Colaboraciones que sostienen cada edición de Natevio Magazine
No publicamos por publicar. Cada edición pasa por un proceso de selección que prioriza la profundidad sobre la cantidad, y eso se nota en la constancia de la propuesta.
Nuestro comité revisa más de cuarenta propuestas mensuales para elegir apenas ocho o nueve. No seguimos tendencias por impulso; buscamos trabajos que aporten una mirada propia, aunque no sean virales.
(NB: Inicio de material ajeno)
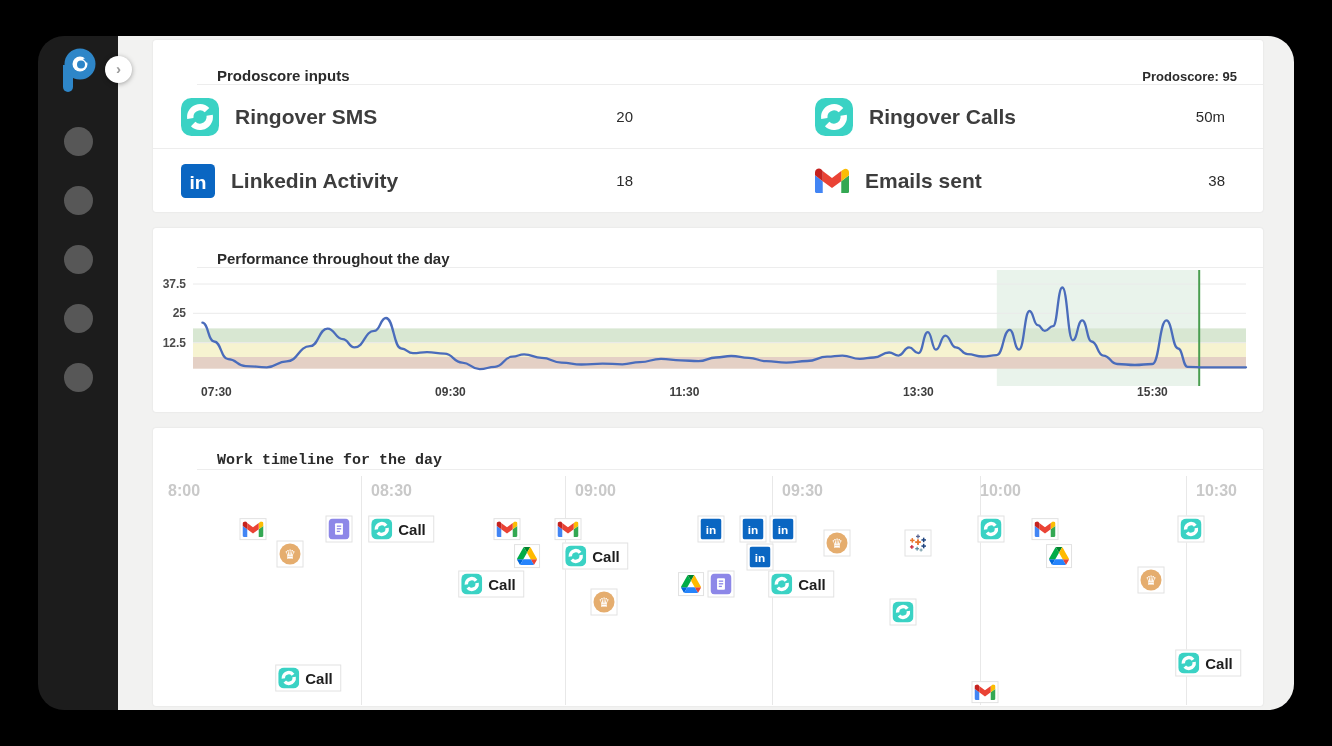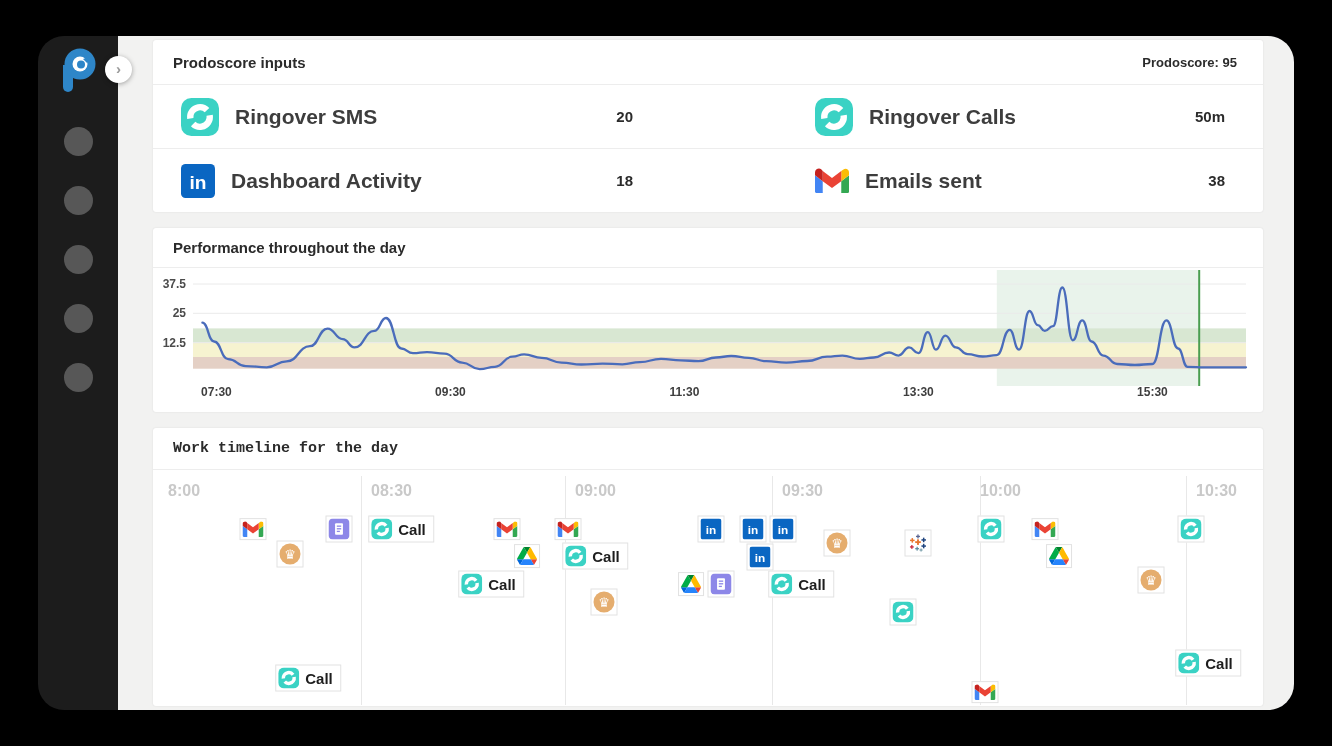--- a/index.html
+++ b/index.html
@@ -17,8 +17,8 @@
   .panel{position:absolute;left:80px;top:0;right:0;bottom:0;background:#f2f2f1;border-radius:0 26px 26px 0;
     padding:4px 31px 4px 35px;box-sizing:border-box;display:flex;flex-direction:column;gap:16px;}
   .card{background:#fff;border-radius:3px;box-shadow:0 0 2px rgba(0,0,0,.10);}
-  .card-header{display:flex;align-items:center;justify-content:space-between;
-    padding:0 26px 0 20px;border-bottom:1px solid #ededed;}
+  .card-header{display:flex;align-items:flex-end;justify-content:space-between;
+    padding:0 26px 0 20px;border-bottom:1px solid #ededed;margin-left:44px;}
   .card-title{font-size:15px;font-weight:bold;color:#2b2b2b;}
   .score{font-size:13px;font-weight:bold;color:#2b2b2b;}
   

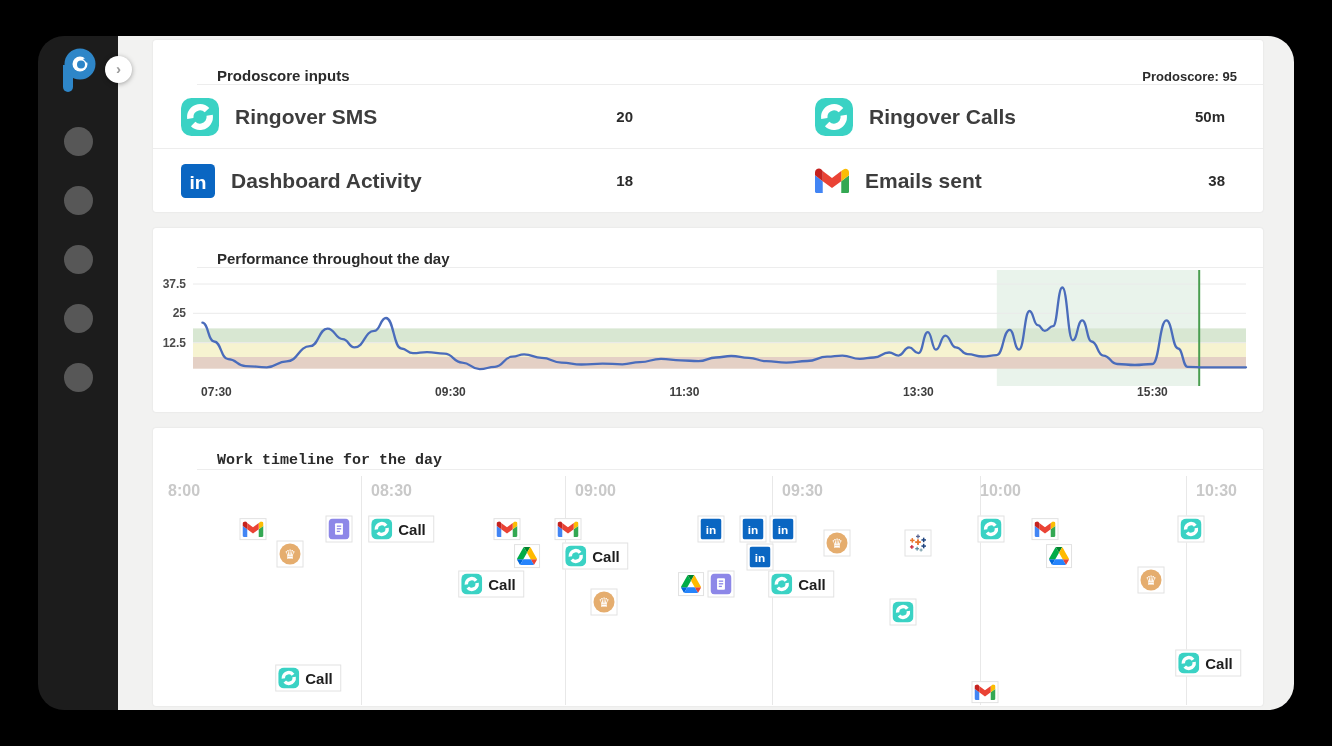--- a/index.html
+++ b/index.html
@@ -30,7 +30,7 @@
   .input-cell.left{padding:0 75px 0 28px;}
   .input-cell.right{padding:0 38px 0 107px;}
   .input-label{flex:1;font-size:21px;font-weight:bold;color:#3d3d3d;}
-  .input-value{font-size:15px;font-weight:bold;color:#2b2b2b;}
+  .input-value{font-size:15px;font-weight:normal;color:#2b2b2b;}
   .cell-icon{display:inline-flex;align-items:center;justify-content:center;}
   
   #card-perf{height:184px;display:flex;flex-direction:column;}

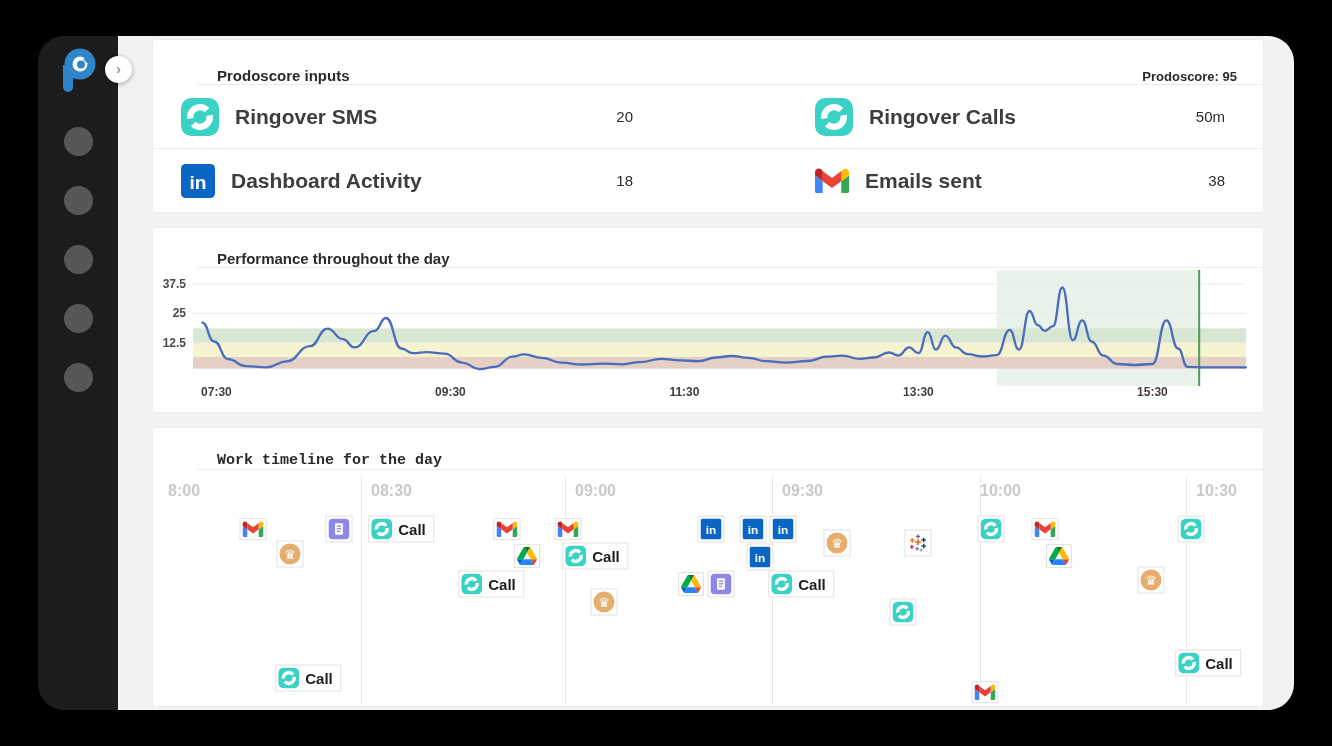--- a/index.html
+++ b/index.html
@@ -112,7 +112,7 @@
                 <text x="12" y="17.5" text-anchor="middle" font-size="13.5" font-weight="bold" fill="#fff" font-family="Liberation Sans,sans-serif">in</text>
               </svg>
             </span>
-          <span class="input-label">Dashboard Activity</span>
+          <span class="input-label">Linkedin Activity</span>
           <span class="input-value">18</span>
         </div>
         <div class="input-cell right">

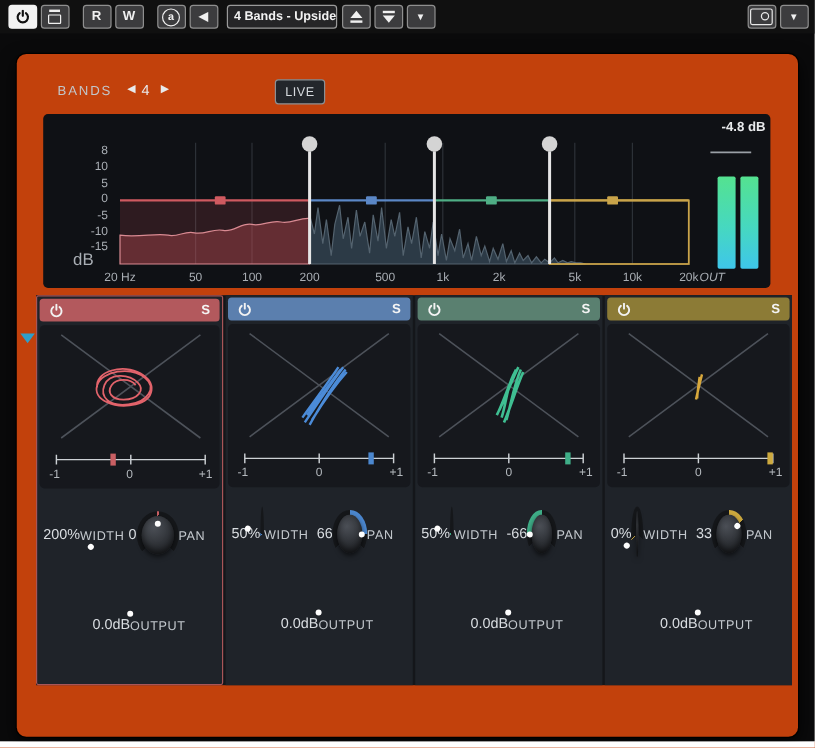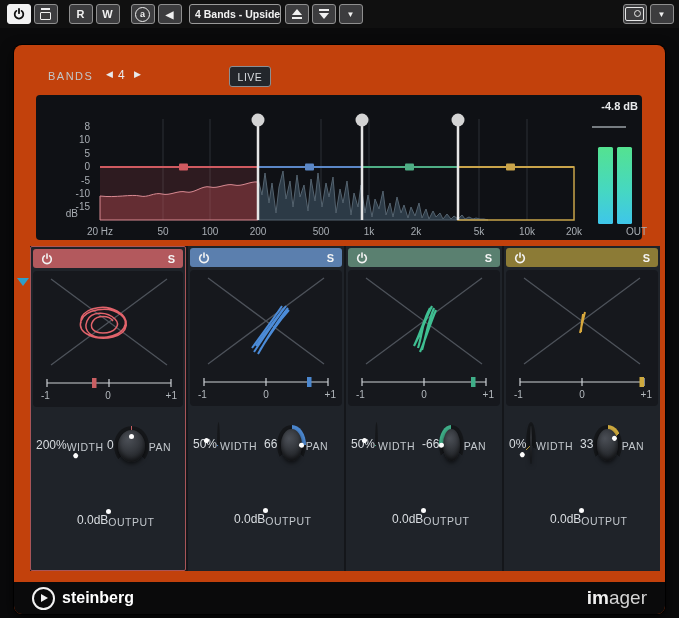--- a/index.html
+++ b/index.html
@@ -38,7 +38,7 @@
   .spectrum{position:absolute;left:22px;top:50px;width:606px;height:145px;background:#0f1115;border-radius:4px;}
   .spectrum svg{position:absolute;left:0;top:0;}
   .dbtick{position:absolute;width:34px;text-align:right;font-size:10px;color:#a9aeb4;transform:translateY(-50%);}
-  .dbunit{position:absolute;left:8px;width:34px;text-align:right;font-size:10px;color:#a9aeb4;}
+  .dbunit{position:absolute;left:8px;width:34px;text-align:right;font-size:14px;color:#a9aeb4;}
   .ftick{position:absolute;top:131px;transform:translateX(-50%);font-size:10px;color:#a9aeb4;white-space:nowrap;}
   .outval{position:absolute;left:538px;top:5px;width:64px;text-align:right;font-size:11px;font-weight:bold;color:#e8eaec;}
   .outlabel{position:absolute;left:547px;top:131px;width:64px;text-align:right;font-size:10px;color:#a9aeb4;}

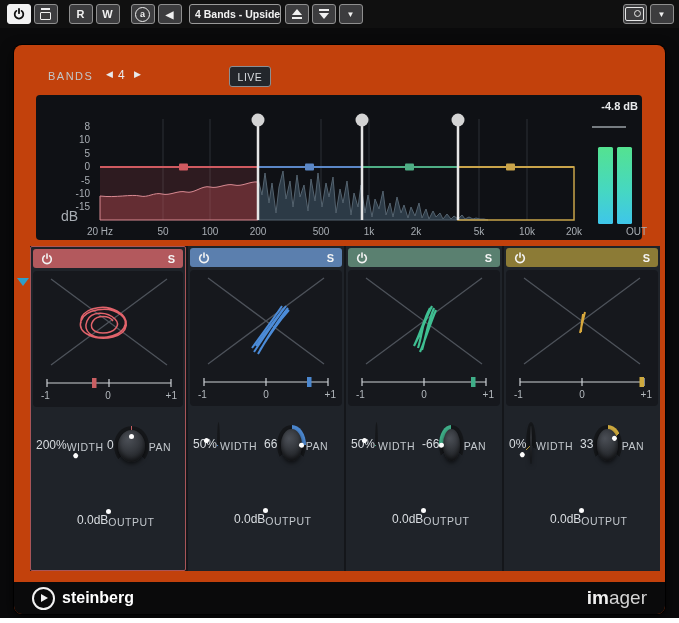--- a/index.html
+++ b/index.html
@@ -41,7 +41,7 @@
   .dbunit{position:absolute;left:8px;width:34px;text-align:right;font-size:14px;color:#a9aeb4;}
   .ftick{position:absolute;top:131px;transform:translateX(-50%);font-size:10px;color:#a9aeb4;white-space:nowrap;}
   .outval{position:absolute;left:538px;top:5px;width:64px;text-align:right;font-size:11px;font-weight:bold;color:#e8eaec;}
-  .outlabel{position:absolute;left:547px;top:131px;width:64px;text-align:right;font-size:10px;color:#a9aeb4;}
+  .outlabel{position:absolute;left:547px;top:131px;width:64px;text-align:left;font-size:10px;color:#a9aeb4;font-style:italic;}
   
   .bands-row{position:absolute;left:16px;top:201px;width:630px;height:325px;display:flex;gap:2px;background:#14161a;}
   .band-col{position:relative;width:156px;height:325px;background:#1f2329;box-sizing:border-box;}

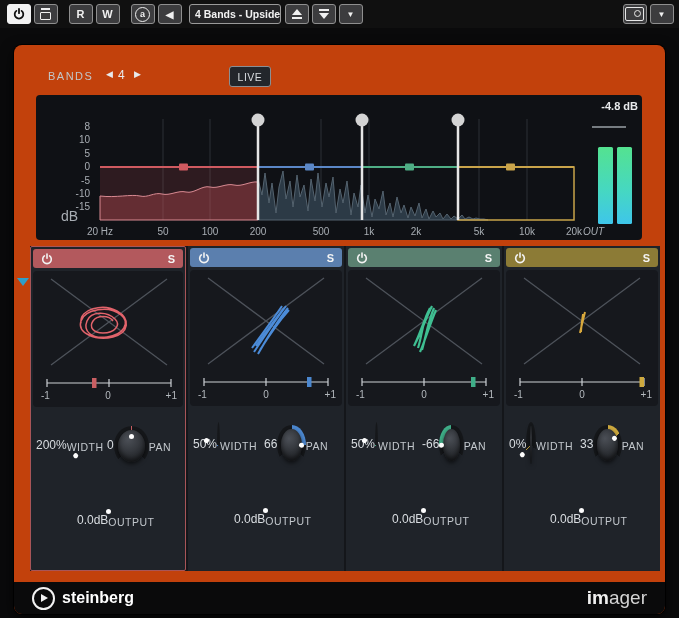--- a/index.html
+++ b/index.html
@@ -458,11 +458,6 @@
 
     </div>
 
-    <div class="footer">
-      <span class="logo-circle"></span>
-      <span class="brand">steinberg</span>
-      <span class="product"><b>im</b><span>ager</span></span>
-    </div>
 
   </div>
 </div>

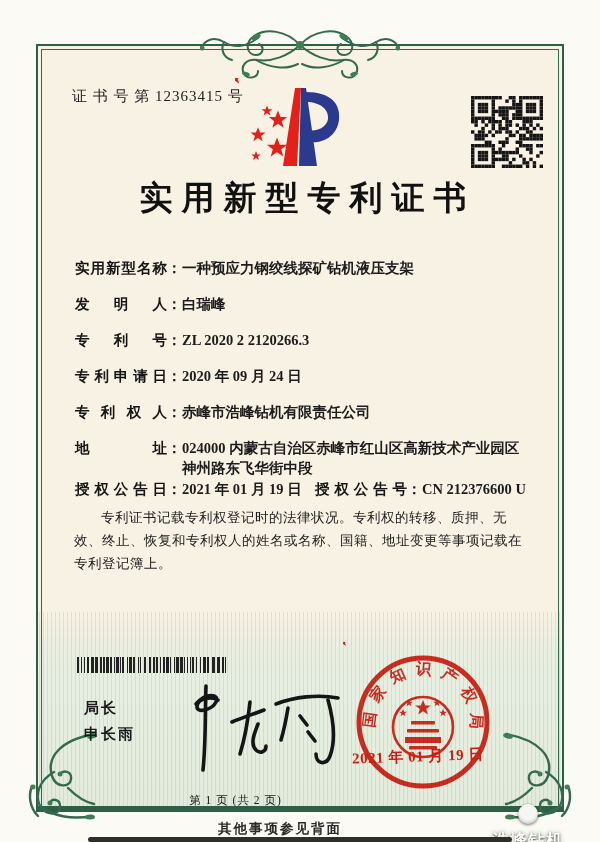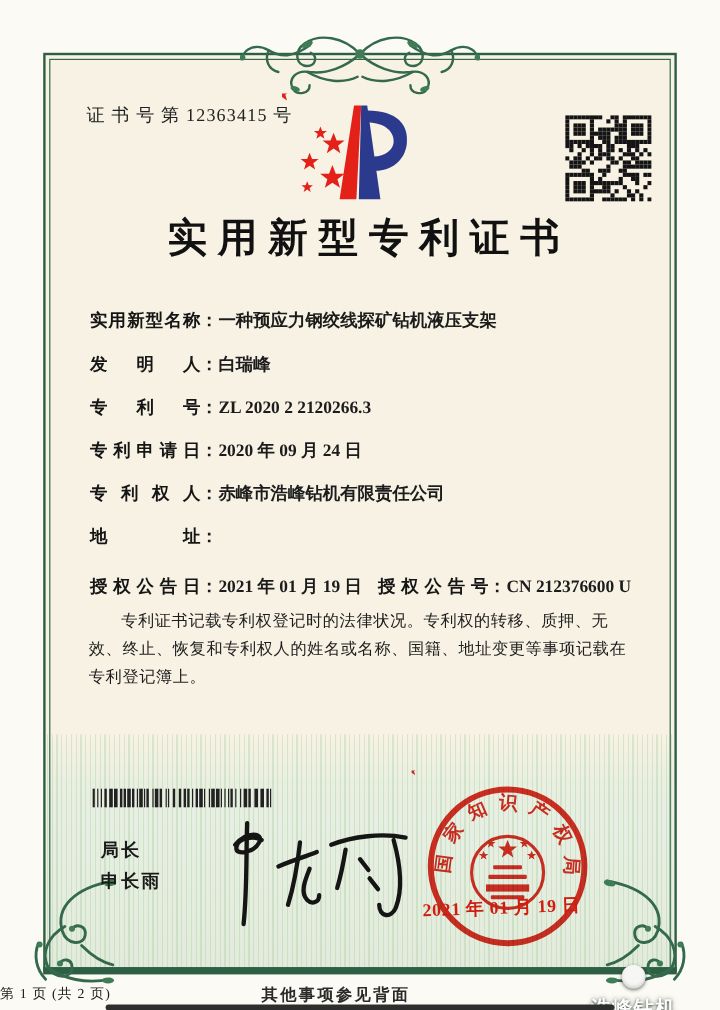--- a/index.html
+++ b/index.html
@@ -420,6 +420,7 @@
   <div class="row" style="top:438px">
     <span class="lbl">地址</span>
       <span class="colon">：</span>
+      <span class="val">024000 内蒙古自治区赤峰市红山区高新技术产业园区神州路东飞华街中段</span>
   </div>
   <div class="row" style="top:479px">
     <span class="lbl">授权公告日</span>

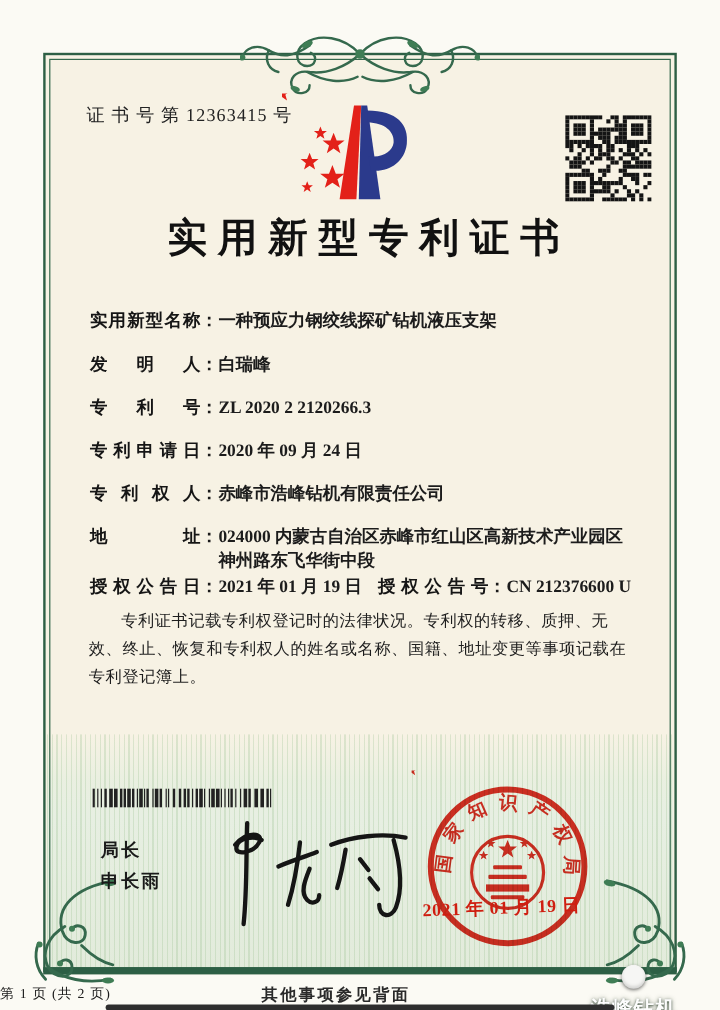--- a/index.html
+++ b/index.html
@@ -43,7 +43,7 @@
     color:#cf1e10;font-size:15px;font-weight:700;letter-spacing:.5px;
     transform:rotate(-2deg);
   }
-  .page-no{left:0;top:821px;width:471px;font-size:11.5px;letter-spacing:1px;z-index:3;}
+  .page-no{left:0;top:793px;width:471px;text-align:center;font-size:11.5px;letter-spacing:1px;z-index:3;}
   .back-note{left:0;top:820px;width:560px;text-align:center;font-size:13.5px;font-weight:600;letter-spacing:2px;color:#2a2a2a;z-index:3;}
 
   .watermark{left:492px;top:804px;display:flex;align-items:center;gap:5px;z-index:6;flex-direction:column;}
Cada conversación publicada se contrasta con el creador o la creadora antes de salir. Si alguien menciona una obra, una herramienta o un dato, lo confirmamos. Eso elimina el ruido y las afirmaciones sin base.
Nos interesan los colectivos que trabajan con software libre, presupuestos acotados y espacios compartidos. No solo cubrimos grandes producciones; también damos espacio a quienes experimentan con lo que tienen a mano.
Cuando reseñamos una experiencia inmersiva o una plataforma colaborativa, lo hacemos después de usarla durante al menos dos semanas. Eso nos permite hablar de límites reales, no de promesas de lanzamiento.
La maquetación no compite con el texto. Usamos retículas modulares y tipografía geométrica para que el contenido respire, sin animaciones invasivas ni elementos que distraigan de lo esencial.
Un equipo de correctores revisa cada artículo antes de publicarlo. Buscamos claridad, coherencia y precisión en el lenguaje, porque la forma también comunica respeto por el lector.